*À travers les titres de mes articles, découvrez en
exclusivité les noms de quelques-uns des chapitres de Deus Ex: Human
Revolution.

Il est temps de décoller.

Débuter la conception de ce projet fut l'une des expériences les plus angoissantes et paradoxalement l'une des plus belles à laquelle j'ai participé en presque 14 ans de métier.

Il fallait rétablir la franchise après sa mort prématurée en 2003 avec un Invisible War décevant. De plus, nous étions une nouvelle équipe qui n'avait jamais travaillé sur la série auparavant. Je me rappelle qu'à cette époque, il y avait une croyance générale qu'il était impossible de faire un Deus Ex sans les membres clés qui ont créé la franchise, et donc tous les yeux étaient rivés sur nous attendant le moindre faux pas. Voilà pour la partie angoisse.

Gros défi certes, mais nous devions nous y mettre. Première phrase que j'ai écrite sur la vitre de notre petit local que nous appelons affectueusement, l'aquarium, est la suivante : "Comment transformons-nous une franchise de développeurs en une dite de joueurs, tout en demeurant fidèle à l'expérience originale?" Il était important de se fixer un objectif "haut niveau" clair : il faut faire un véritable Deus Ex avec le potentiel d'avoir un succès commercial.

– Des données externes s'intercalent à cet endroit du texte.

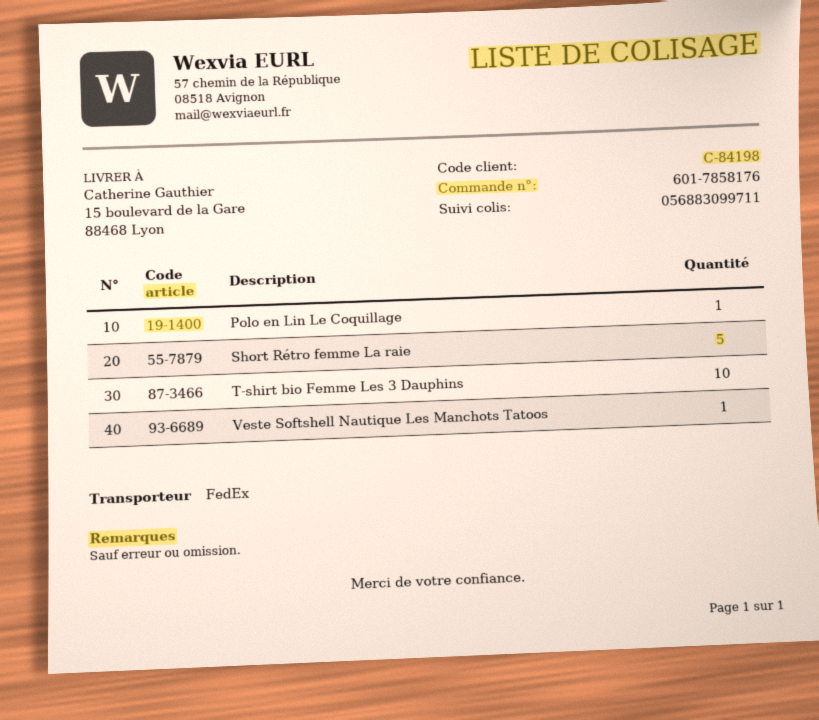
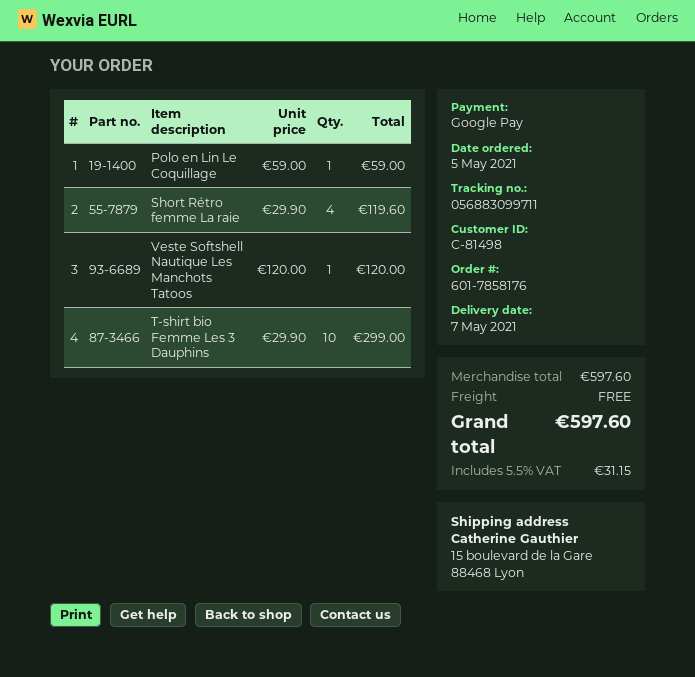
customer number: C-84198 -> C-81498
Short Rétro femme La raie: 5 -> 4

Première étape avant de partir comme des poules sans tête : rejouer Deus Ex. Nous étions des fans du jeu mais nous n'avions pas joué depuis sa parution en 2000. Il était important de le jouer avec un esprit très critique afin de s'assurer de bien comprendre son essence. La première fois que toute l'équipe de Human Revolution, c'est-à-dire à l'époque, Jonathan, François, David et moi-même avons lancé le jeu individuellement chacun sur nos PCs, le choc est instantané; le jeu a mal vieilli visuellement (LOL!) mais un certain charme subsiste néanmoins.

Les jours passent, nous progressons, prenons nos notes chacun de notre côté. C'est fou comment les souvenirs nous jouent des tours; dans ma tête j'en gardais une image d'un jeu presque parfait mais en le rejouant en 2007, je voyais plusieurs défauts à plusieurs niveaux et c'était un sentiment qui était commun à l'équipe. Malgré tout, nous trouvions tous que c'était encore un jeu incroyable, immersif et engageant. Deus Ex était définitivement plus que la somme de ses parties !

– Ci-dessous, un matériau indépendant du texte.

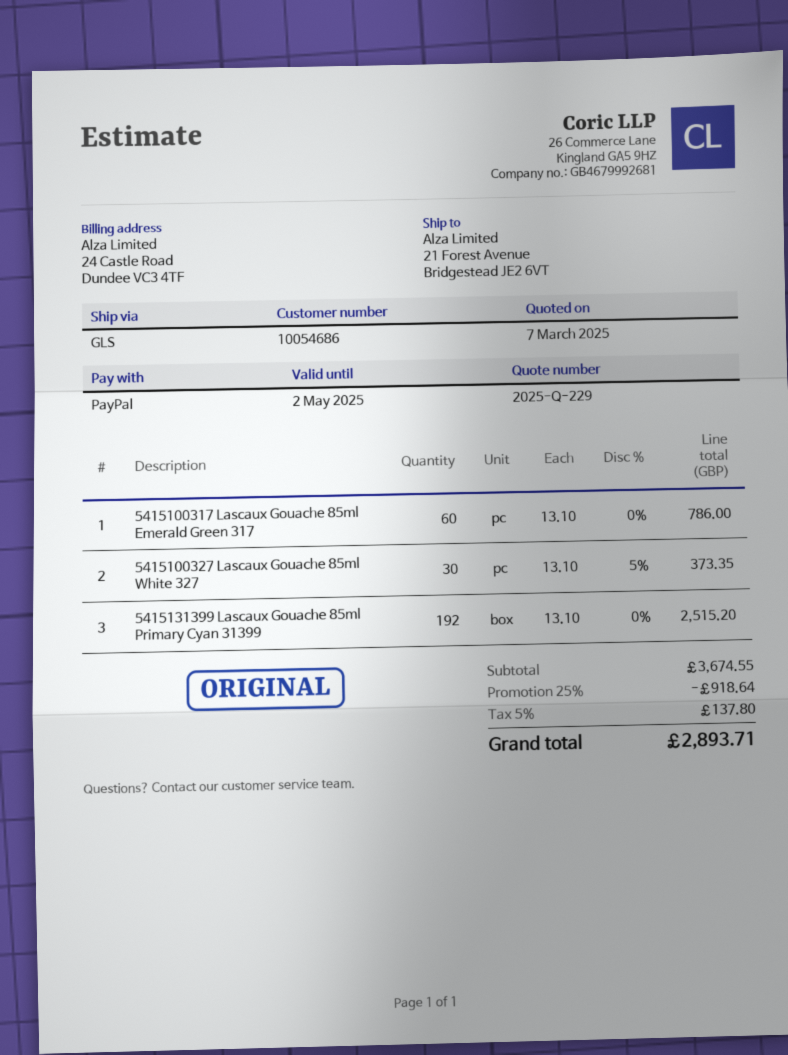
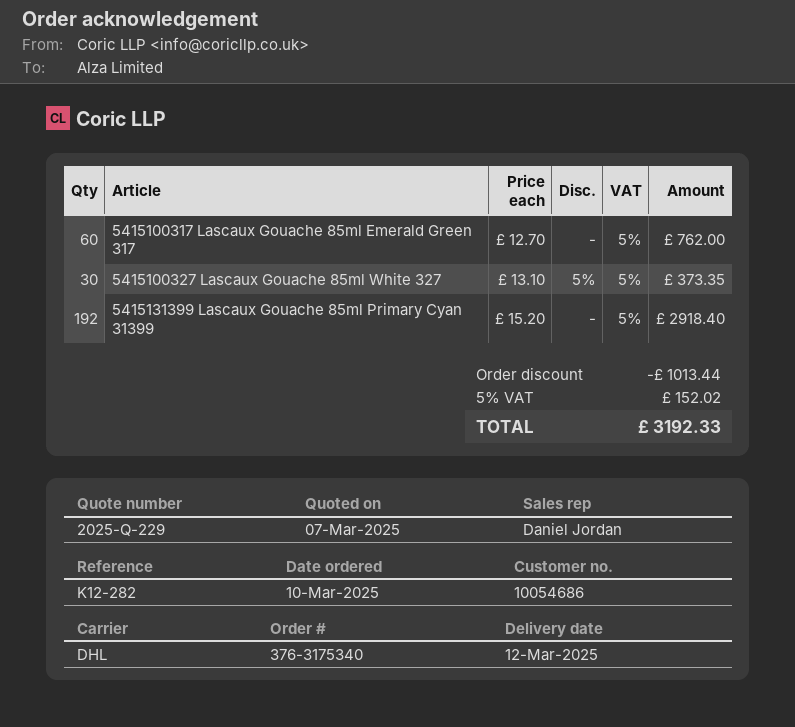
shipping method: GLS -> DHL
5415100317 Lascaux Gouache 85ml Emerald Green 317: 60 x 13.10 = 786.00 -> 60 x 12.70 = 762.00
5415131399 Lascaux Gouache 85ml Primary Cyan 31399: 192 x 13.10 = 2515.20 -> 192 x 15.20 = 2918.40
discount: 918.64 -> 1013.44
tax: 5% = 137.80 -> 5% = 152.02
total: 2893.71 -> 3192.33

Après avoir fait le tour du jeu, François Lapikas, game designer et valeureux guerrier entame Invisible War (et nous le remercions !) pendant que les autres membres de l'équipe s'affairent à passer des entrevues et bâtir l'équipe Deus Ex d'Eidos Montréal.

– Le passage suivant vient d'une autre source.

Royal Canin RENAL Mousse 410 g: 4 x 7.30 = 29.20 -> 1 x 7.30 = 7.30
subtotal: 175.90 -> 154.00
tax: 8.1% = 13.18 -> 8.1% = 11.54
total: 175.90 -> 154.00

Ensuite, nous commençons l'analyse de la franchise et nos premiers brainstormings. Ceux qui travaillent avec moi savent que je suis un grand fervent des "post-it" -- alors commence une opération "post-it" d'envergure internationale où des forêts disparaissent à chaque nouvelle session de brainstorm. Nous identifions les éléments clés de la franchise : mélange de plusieurs styles : mi-shooter / mi-RPG, jeu tactique/stratégique, focus sur une conspiration, focus sur un monde qui réagit aux actions du joueur, personnages forts et intriguants et un futur près de nous. Bien sûr, il y a plus que cela mais ce sont les piliers centraux à respecter.

Cette analyse initiale a servi de base pour les brainstormings de Human Revolution. Il était important de comprendre ce qu'il fallait pour créer un Deus Ex.

Ensuite, nous consommons divers livres (Ray Kurzweil, Joel Garreau, Neil Stephenson, etc.), films (Blade Runner, Robocop, Code 46, Gattaca, etc.) ainsi que divers animés japonais (Solty Rei, Ghost in the Shell, Evangelion, etc.) pendant plusieurs semaines, tout en continuant en parallèle les brainstormings pour construire ce qui deviendra Deus Ex : Human Revolution.

La façon dont la conception du jeu a démarré et a continué fut très organique; Nous utilisions nos "post-it" pour défricher nos idées et les exposer aux membres du "core team", pour ensuite les canaliser afin de garder les meilleures. Chaque vendredi, nous invitions tous les membres des différents départements de l'équipe afin de présenter les idées de la semaine. On pouvait se challenger ouvertement, ajouter de nouvelles idées, exprimer des soucis potentiels, etc. Avec le feedback de l'équipe, le "core team" retournait plancher pour une autre semaine avec les considérations des autres membres en tête, etc.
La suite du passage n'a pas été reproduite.